There is nothing that takes my time these days more than Salman Rushdie. In my overarching, over ambitious, Icarus like project to do a term paper on the post colonial issues of his novels, I have doomed myself to constant reading and re-reading, mugs of coffee, hours of nerve wracking research and multiple moments of sheer desperation. This is the first thing that comes to my mind when I think of the current state of my life.
What comes a close second is the change of weather that seems to whisper to me each evening, urging me to step out of the house, take a lazy walk, sit and stare at the line of mirchi lights all over the lawns, smell the newly sprouted blooms whose fragrance has invaded every open space in the city, buy some neroli and jasmine moisturizer, sit at my balcony and watch the moody rays of the sun come and go.

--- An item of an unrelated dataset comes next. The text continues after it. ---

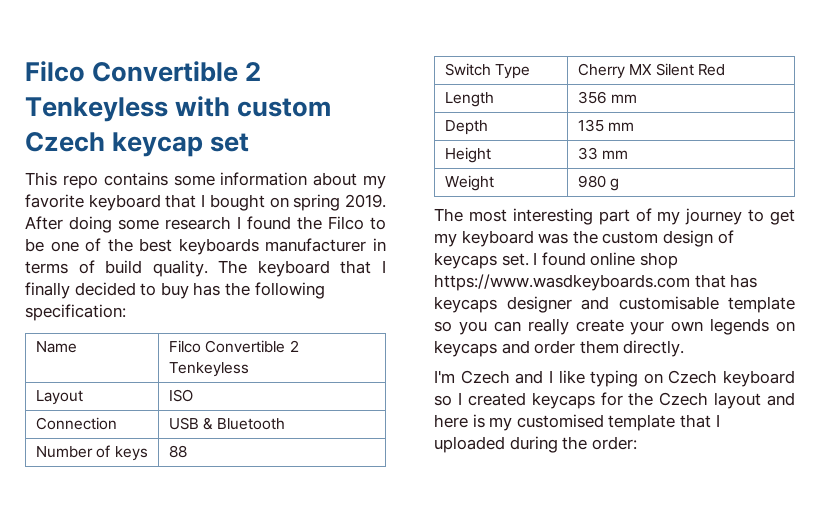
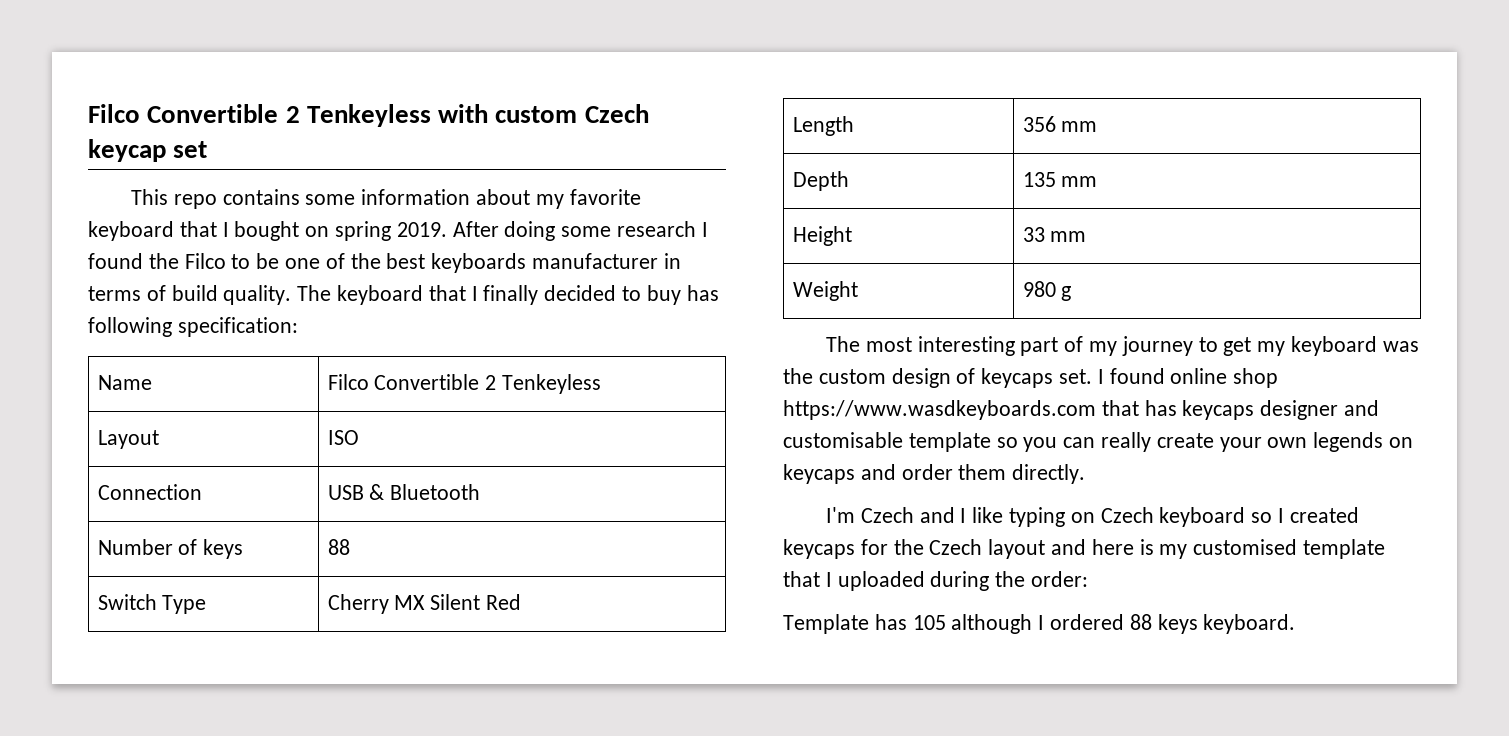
- The keyboard that I finally decided to buy has the following specification:
+ The keyboard that I finally decided to buy has following specification:
+ Template has 105 although I ordered 88 keys keyboard.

This is my favourite season of the year. When the monsoon has been chased away to give way to the cold breeze that hits you with a surprise one fine evening, when the fan makes you shiver in the early hours of the morning, when the day ends early and the dusk demands a sweatshirt, when you start to dig into the deep recesses of your lofts and trunk to bring out those naphthalene smelling woolens.
This winter is special. Like that long lost lover you meet after years. Like the nostalgia that hits you when you put on that age old over coat. Like the friends you made in the open air of the concert. Like the smell of the barbecue chicken that mom made on cold nights.
My tweed coat calls out to me. The heaters and the gloves beckon me. I can’t wait for it to be November. The coldest season of the year is the warmest to me.